Travail : L'obésité morbide peut relever de la notion de handicap

L'obésité sévère peut être considérée comme un handicap si elle rend difficile la vie professionnelle de la personne qui en souffre, et être invoquée contre un traitement jugé discriminatoire, a jugé jeudi la Cour de justice de l'Union européenne.
La Cour avait été saisie par la justice danoise sur le cas d'un assistant maternel estimant avoir été licencié parce qu'il était considéré comme obèse avec un poids supérieur à 160 kg et un indice de masse corporelle (IMC) de 54. Cet employé, Karsten Kaltoft, avait saisi la justice pour obtenir des dommages et intérêts de la municipalité qui l'employait, considérant qu'il avait été victime d'une discrimination illégale fondée sur son obésité.
La tribunal de Kolding (retten i Kolding), au Danemark, a saisi la Cour de justice de l'UE d'une question préjudicielle quant aux discriminations fondées sur l'obésité et si cette dernière pouvait être considérée comme un handicap. La Cour
Or l'obésité peut « relever de la notion de handicap », juge la Cour, si « dans des circonstances données, l'état d'obésité du travailleur entraîne une limitation » qui « peut faire obstacle à la pleine et effective participation de cette personne à la vie professionnelle sur la base de l'égalité avec les autres travailleurs et si cette limitation est de longue durée ».
« Tel serait notamment le cas si l'obésité du travailleur » entraîne « une mobilité réduite ou la survenance de pathologies l'empêchant d'accomplir son travail ou entraînant une gêne dans l'exercice de l'activité professionnelle », précise la Cour. Elle renvoie à la juridiction du pays pour déterminer si l'obésité du plaignant relève de cette définition de « handicap ».
Du côté du Défenseur des droits, qui peut être saisi par toute personne qui s'estime victime de discrimination, on souligne que les normes européennes s'appliquent à la France, donc que cette décision s'appliquera. Mais, explique l'autorité, « pour nous ce n'est peut-être pas aussi symbolique que dans d'autres pays puisque nous avons 21 critères qui sont éligibles au titre de la discrimination et il y a à la fois le handicap, l'apparence physique et l'état de santé ». En clair, les personnes obèses sont déjà protégées des discriminations.

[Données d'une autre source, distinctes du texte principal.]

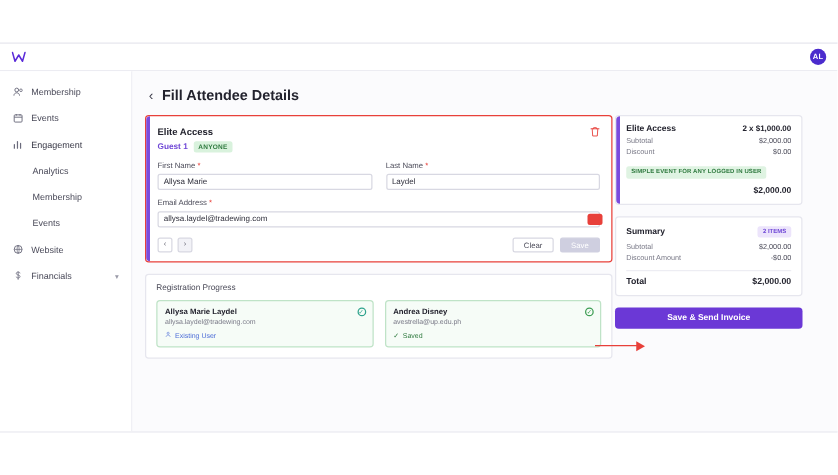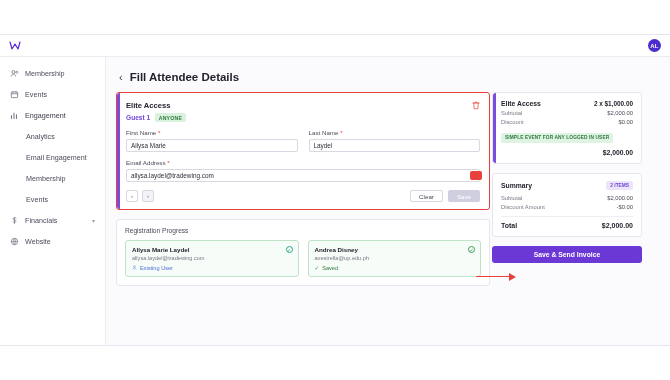--- a/index.html
+++ b/index.html
@@ -251,9 +251,6 @@
       </div>
       <div class="nav-item child">
         <span>Analytics</span>
-      </div>
-      <div class="nav-item child">
-        <span>Email Engagement</span>
       </div>
       <div class="nav-item child">
         <span>Membership</span>

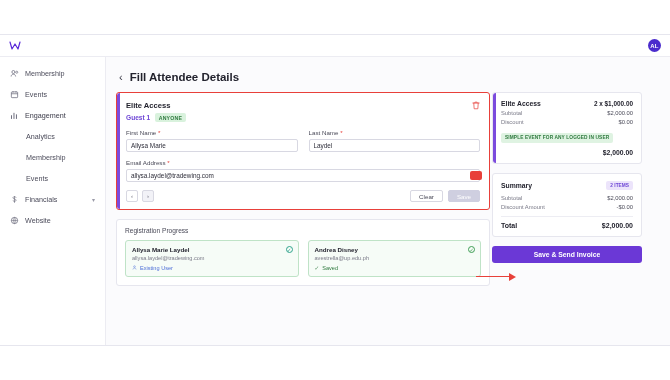--- a/index.html
+++ b/index.html
@@ -261,21 +261,21 @@
       <div class="nav-item">
         <span class="ico">
           <svg width="9" height="9" viewBox="0 0 12 12">
+              <circle cx="6" cy="6" r="4.2" fill="none" stroke="#6b6b7c" stroke-width="1"></circle>
+              <path d="M1.8 6h8.4M6 1.8c1.5 1.9 1.5 6.5 0 8.4M6 1.8c-1.5 1.9-1.5 6.5 0 8.4" fill="none" stroke="#6b6b7c" stroke-width="0.8"></path>
+            </svg>
+        </span>
+        <span>Website</span>
+      </div>
+      <div class="nav-item">
+        <span class="ico">
+          <svg width="9" height="9" viewBox="0 0 12 12">
               <path d="M6 1.6v8.8" stroke="#6b6b7c" stroke-width="0.9"></path>
               <path d="M8 3.6c0-1-1-1.4-2-1.4S4 2.7 4 3.7s1 1.3 2 1.6 2 .6 2 1.7-1 1.5-2 1.5-2-.5-2-1.4" fill="none" stroke="#6b6b7c" stroke-width="0.9"></path>
             </svg>
         </span>
         <span>Financials</span>
         <span class="nav-caret">▾</span>
-      </div>
-      <div class="nav-item">
-        <span class="ico">
-          <svg width="9" height="9" viewBox="0 0 12 12">
-              <circle cx="6" cy="6" r="4.2" fill="none" stroke="#6b6b7c" stroke-width="1"></circle>
-              <path d="M1.8 6h8.4M6 1.8c1.5 1.9 1.5 6.5 0 8.4M6 1.8c-1.5 1.9-1.5 6.5 0 8.4" fill="none" stroke="#6b6b7c" stroke-width="0.8"></path>
-            </svg>
-        </span>
-        <span>Website</span>
       </div>
     </div>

Me Eric Rocheblave, avocat en droit social dit « que l'obésité soit handicapante ou pas, on ne peut pas licencier quelqu'un pour ce motif ».« C'est la théorie, mais dans la pratique, ça ne se passe pas comme ça », affirme de son côté Anne-Sophie Joly, présidente du Collectif national des associations d'obèses (CNAO). C'est évident qu'il y a de la discrimination que ce soit à l'embauche ou après : "vous ne décollez pas de la case où on vous a mis". L'obésité est aussi un motif de licenciement, « même si ce n'est pas dit comme ça ». Cette décision européenne, « je ne sais pas si c'est une bonne chose, j'ai un peu peur que ça freine les embauches, le paradoxe est là », dit-elle.

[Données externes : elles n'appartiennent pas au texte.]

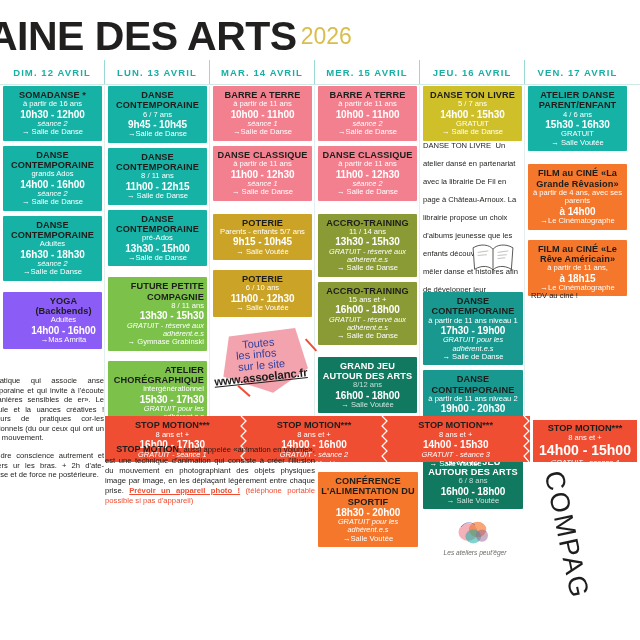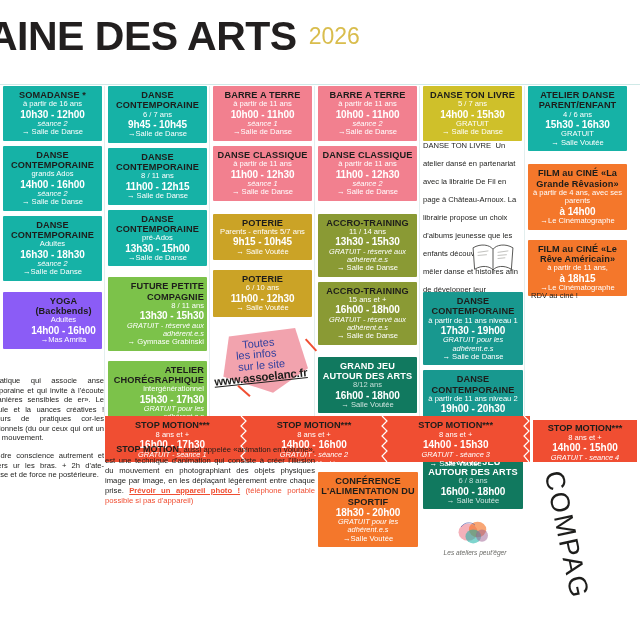--- a/index.html
+++ b/index.html
@@ -24,7 +24,7 @@
   }
   #title-year {
     font-size: 23px; font-weight: 400; color: #d9bd4d;
-    margin-left: 12px; margin-bottom: 6px; letter-spacing: 0px;
+    margin-left: 4px; margin-bottom: 6px; letter-spacing: 0px;
   }
 
   

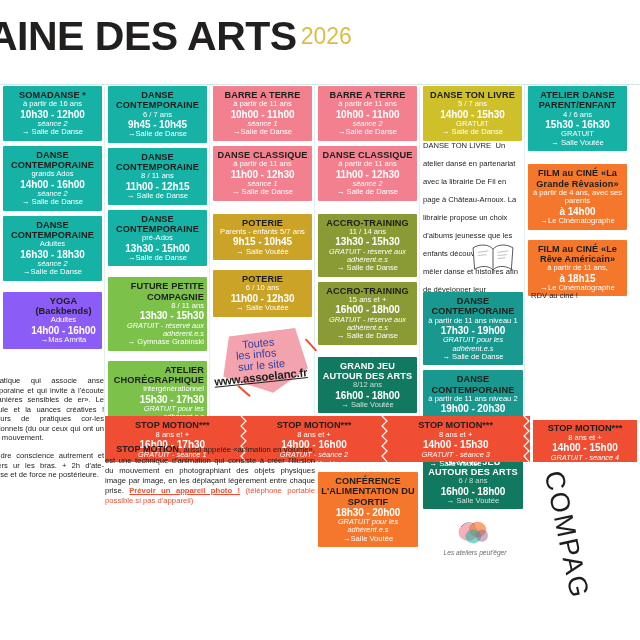--- a/index.html
+++ b/index.html
@@ -156,6 +156,14 @@
     <div id="title-year">2026</div>
   </div>
 
+  <div id="dayrow">
+    <div class="daycell">DIM. 12 AVRIL</div>
+    <div class="daycell">LUN. 13 AVRIL</div>
+    <div class="daycell">MAR. 14 AVRIL</div>
+    <div class="daycell">MER. 15 AVRIL</div>
+    <div class="daycell">JEU. 16 AVRIL</div>
+    <div class="daycell">VEN. 17 AVRIL</div>
+  </div>
   <div id="dayrule"></div>
 
   <div id="grid">

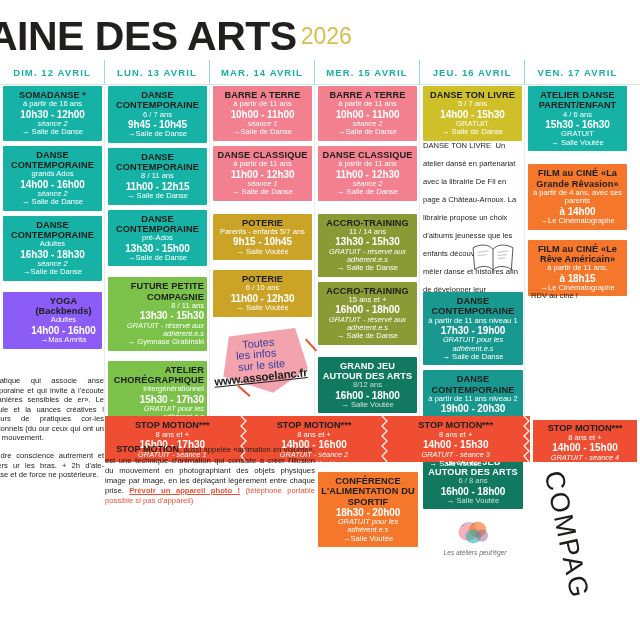--- a/index.html
+++ b/index.html
@@ -117,7 +117,7 @@
   }
   #smband-right .t { font-size:9.2px; font-weight:700; color:#1d1d1b; }
   #smband-right .a { font-size:7.6px; }
-  #smband-right .h { font-size:10px; font-weight:700; }
+  #smband-right .h { font-size:14px; font-weight:700; }
   #smband-right .n { font-size:7.4px; font-style:italic; }
   #smband-right .f { font-size:7.6px; }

Sylvie Benkemoun, vice-présidente de l'association Gros (Groupe de réflexion sur l'obésité et le surpoids), souligne de son côté que cela « peut aider des personnes qui sont en grande difficulté, mais le risque c'est, dans un climat de stigmatisation et de discrimination, que ce soit la porte ouverte au refus d'une personne obèse en disant qu'elle est handicapée ». Selon l'OMS, le nombre de cas d'obésité a doublé depuis 1980. Le surpoids concerne 1,4 milliard de personnes de 20 ans et plus, parmi lesquelles plus de 200 millions d'hommes et près 300 millions de femmes sont obèses.